On Sun, 18 Apr 2010 15:05:26 -0400, Christoph Hellwig <hch@xxxxxxxxxxxxx>
wrote:
On Sat, Apr 17, 2010 at 08:32:39PM -0400, Andrew Morton wrote:
The poor IO patterns thing is a regression. Some time several years
ago (around 2.6.16, perhaps), page reclaim started to do a LOT more
dirty-page writeback than it used to. AFAIK nobody attempted to work
out why, nor attempted to try to fix it.
I just know that we XFS guys have been complaining about it a lot..
I know also that the ext3 and reisefs guys complained about this issue
as well.
But that was mostly a tuning issue - before writeout mostly happened
from pdflush.
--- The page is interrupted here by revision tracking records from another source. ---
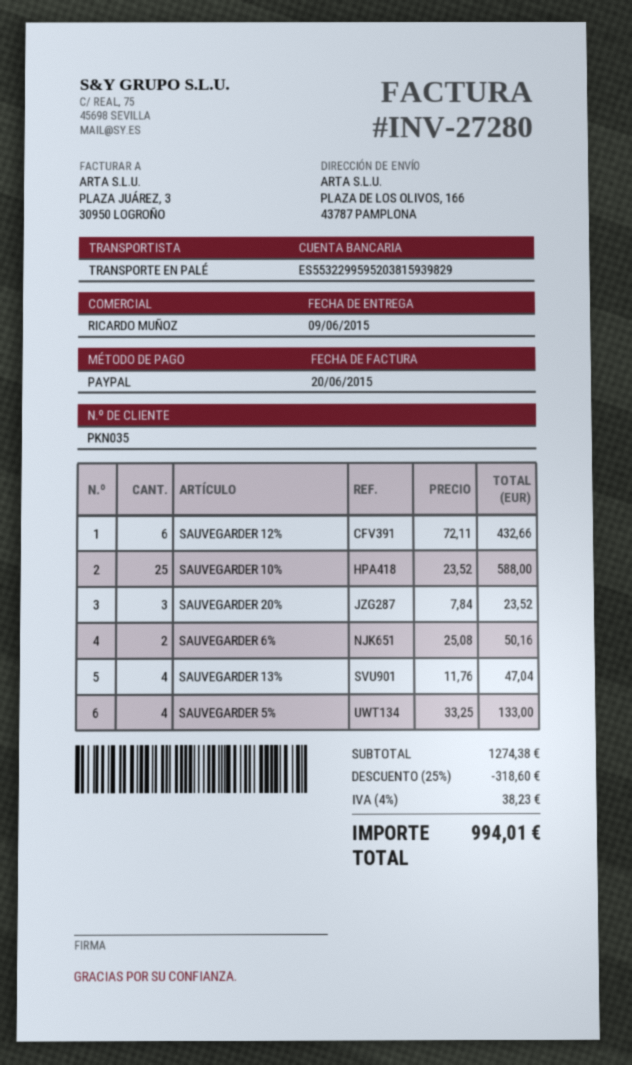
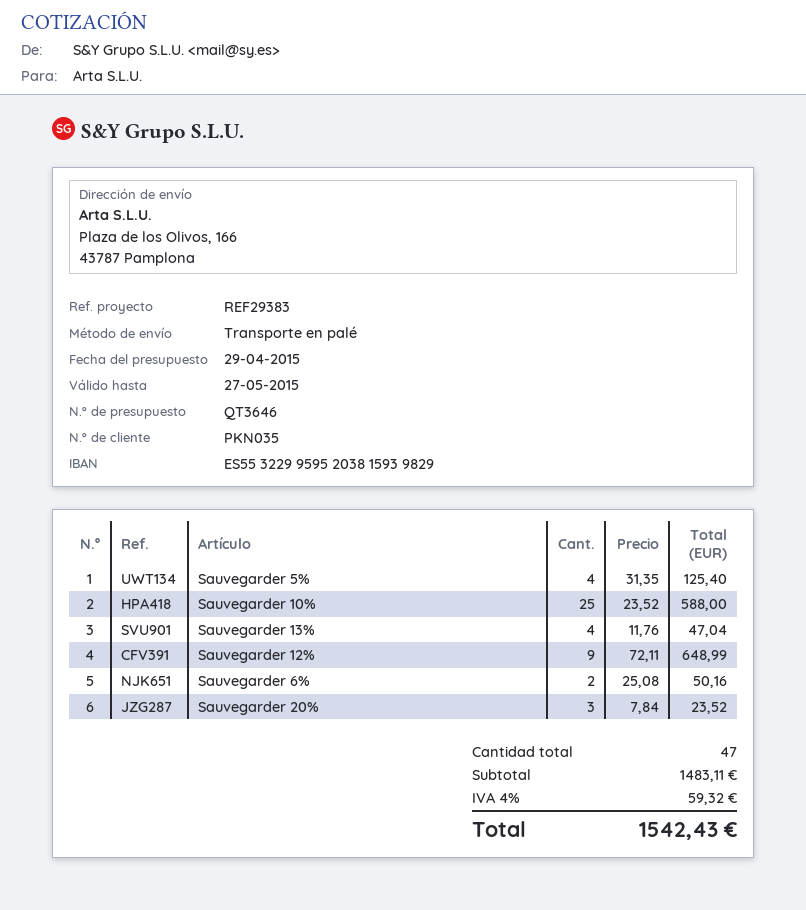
SAUVEGARDER 12%: 6 x 72.11 = 432.66 -> 9 x 72.11 = 648.99
SAUVEGARDER 5%: 4 x 33.25 = 133.00 -> 4 x 31.35 = 125.40
subtotal: 1274.38 -> 1483.11
discount: 25% = 318.60 -> none
tax: 4% = 38.23 -> 4% = 59.32
total: 994.01 -> 1542.43

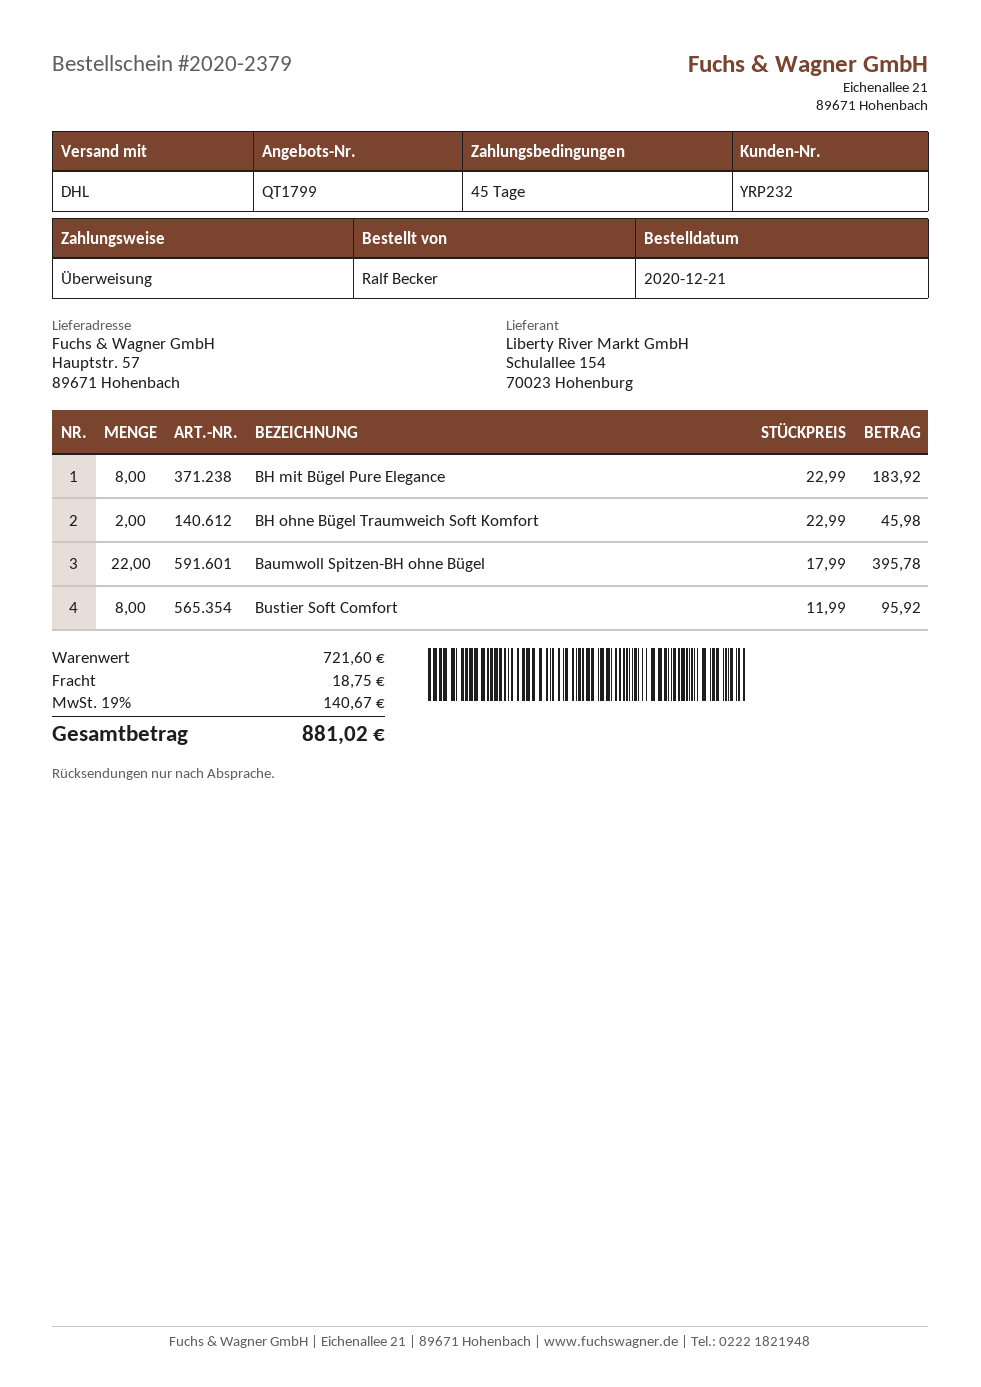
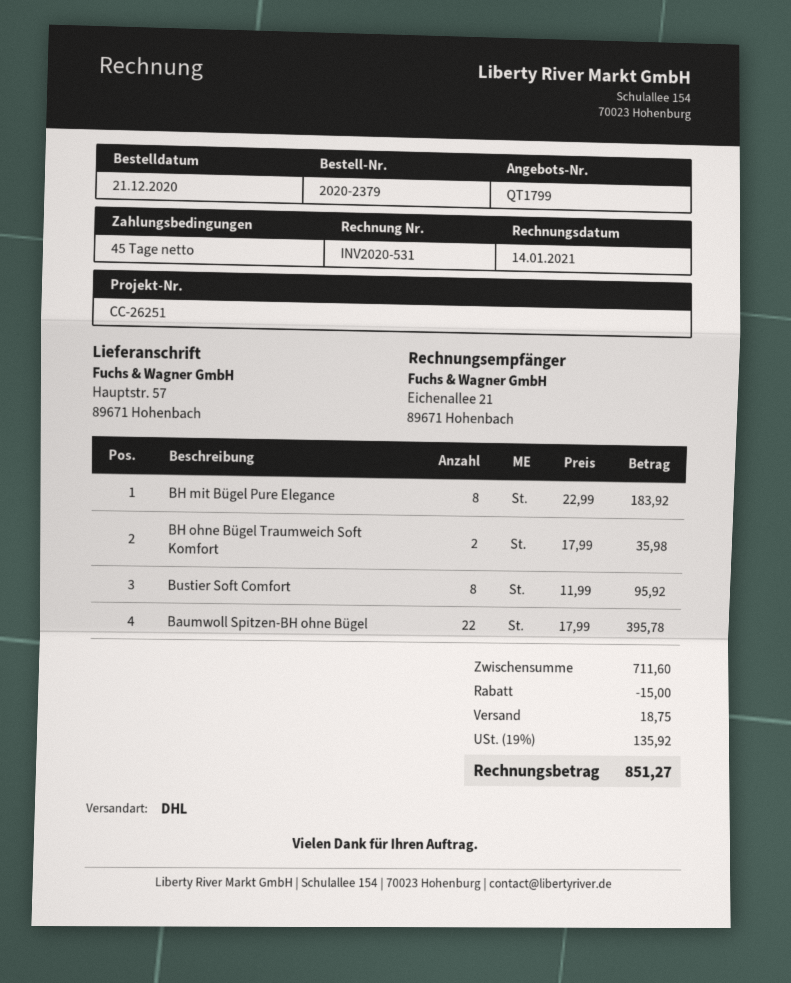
BH ohne Bügel Traumweich Soft Komfort: 2 x 22.99 = 45.98 -> 2 x 17.99 = 35.98
subtotal: 721.60 -> 711.60
discount: none -> 15.00
tax: 19% = 140.67 -> 19% = 135.92
total: 881.02 -> 851.27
If we got into kswapd or direct reclaim we already
did get horrible I/O patterns - it just happened far less often.
Regarding simply not doing any writeout in direct reclaim (Dave's
initial proposal): the problem is that pageout() will clean a page in
the target zone. Normal writeout won't do that, so we could get into a
situation where vast amounts of writeout is happening, but none of it
is cleaning pages in the zone which we're trying to allocate from.
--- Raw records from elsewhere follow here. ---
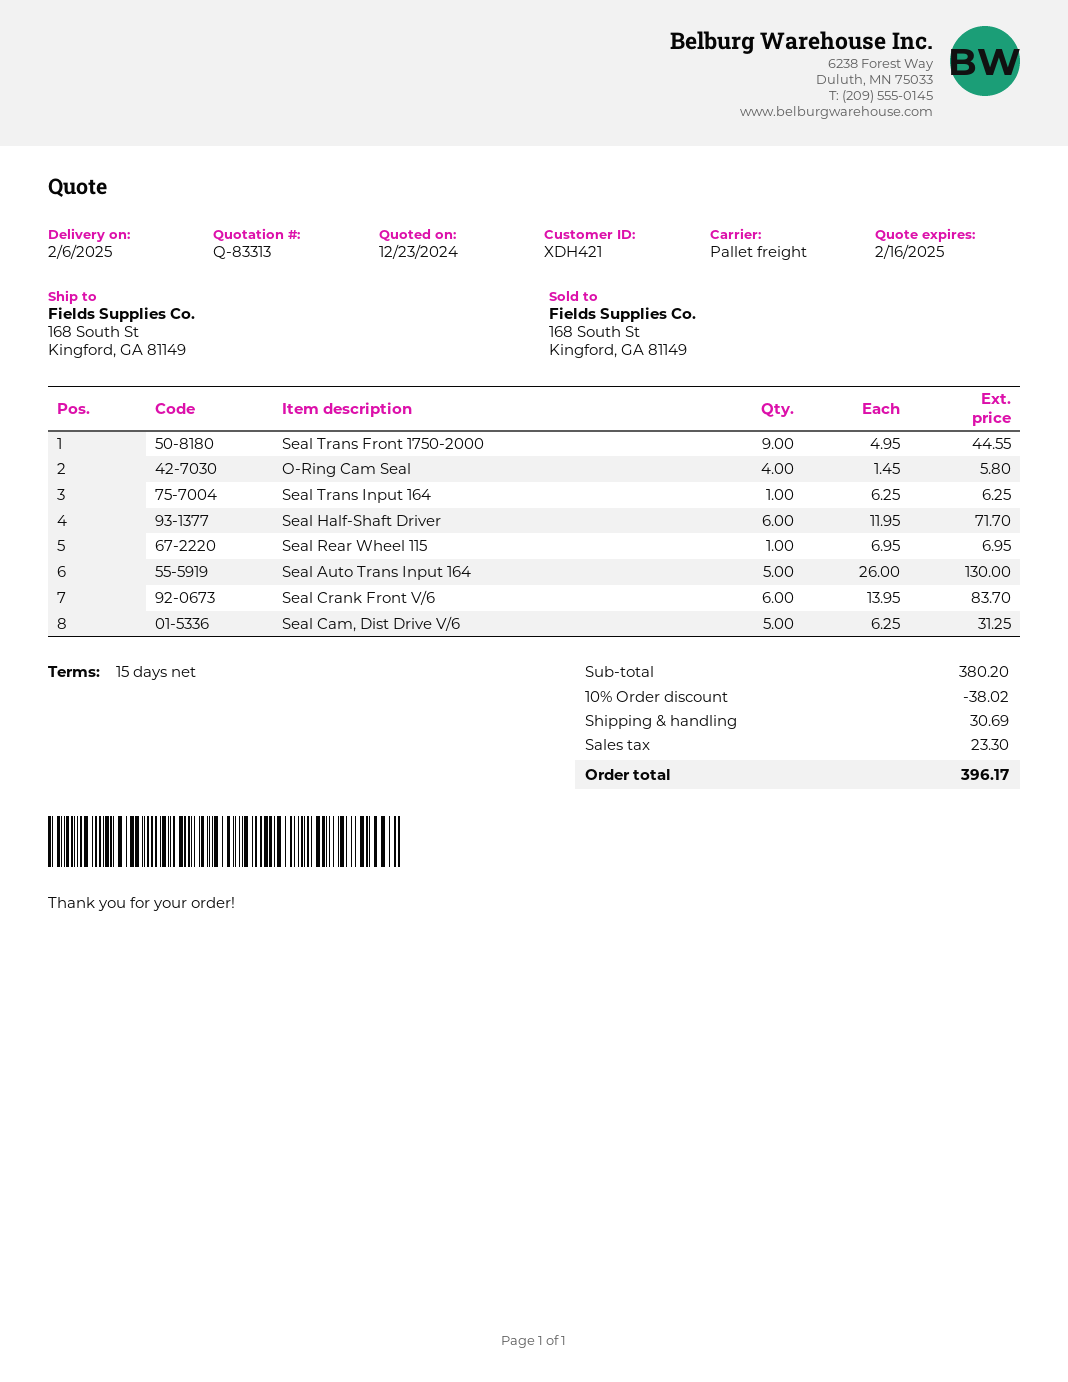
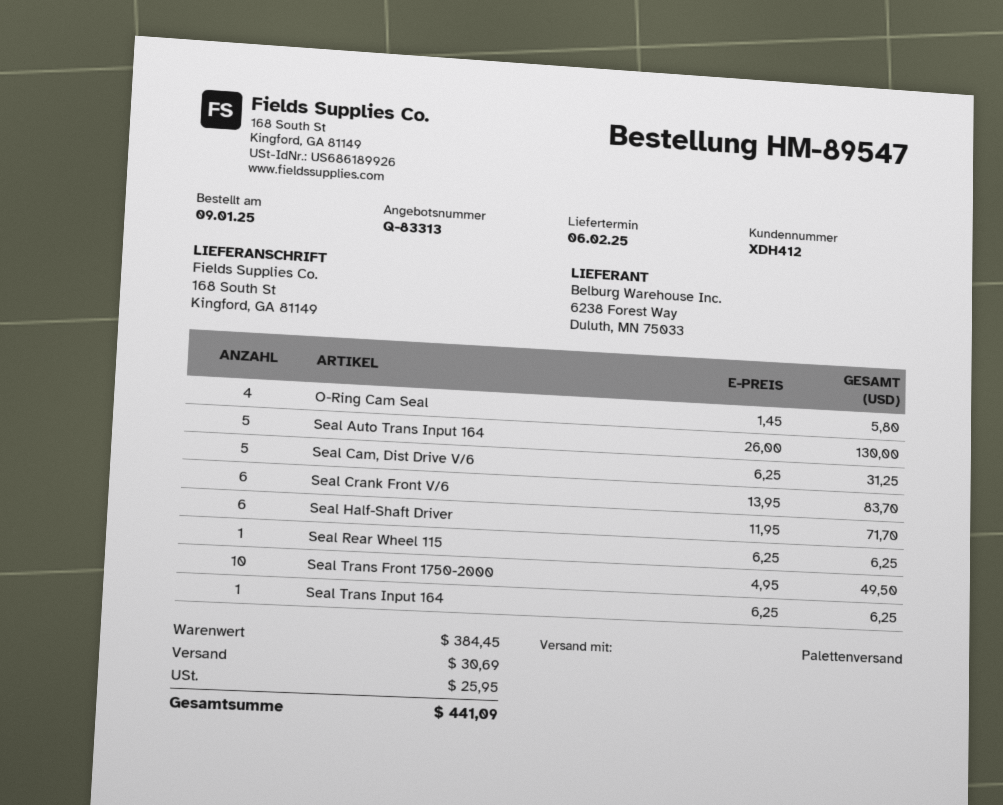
customer number: XDH421 -> XDH412
Seal Trans Front 1750-2000: 9 x 4.95 = 44.55 -> 10 x 4.95 = 49.50
Seal Rear Wheel 115: 1 x 6.95 = 6.95 -> 1 x 6.25 = 6.25
subtotal: 380.20 -> 384.45
discount: 10% = 38.02 -> none
tax: 23.30 -> 25.95
total: 396.17 -> 441.09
It's quite possibly livelockable, too.
As Chris mentioned currently btrfs and ext4 do not actually do delalloc
conversions from this path, so for typical workloads the amount of
writeout that can happen from this path is extremly limited. And unless
we get things fixed we will have to do the same for XFS. I'd be much
more happy if we could just sort it out at the VM level, because this
means we have one sane place for this kind of policy instead of three
or more hacks down inside the filesystems. It's rather interesting
that all people on the modern fs side completely agree here what the
problem is, but it seems rather hard to convince the VM side to do
anything about it.
To solve the stack-usage thing: dunno, really. One could envisage code
which skips pageout() if we're using more than X amount of stack, but
that sucks.
And it doesn't solve other issues, like the whole lock taking problem.
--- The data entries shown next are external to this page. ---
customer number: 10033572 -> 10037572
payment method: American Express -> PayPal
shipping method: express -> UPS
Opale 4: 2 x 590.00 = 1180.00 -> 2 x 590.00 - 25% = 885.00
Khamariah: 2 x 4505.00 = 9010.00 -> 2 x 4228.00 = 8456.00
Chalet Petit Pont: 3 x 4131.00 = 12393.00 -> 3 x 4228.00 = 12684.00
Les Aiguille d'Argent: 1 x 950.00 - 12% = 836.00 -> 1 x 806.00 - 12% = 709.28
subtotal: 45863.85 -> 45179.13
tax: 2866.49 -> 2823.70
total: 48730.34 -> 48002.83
Another possibility might be to hand the target page over
to another thread (I suppose kswapd will do) and then synchronise with
that thread - get_page()+wait_on_page_locked() is one way. The helper
thread could of course do writearound.
Allowing the flusher threads to do targeted writeout would be the
best from the FS POV. We'll still have one source of the I/O, just
with another know on how to select the exact region to write out.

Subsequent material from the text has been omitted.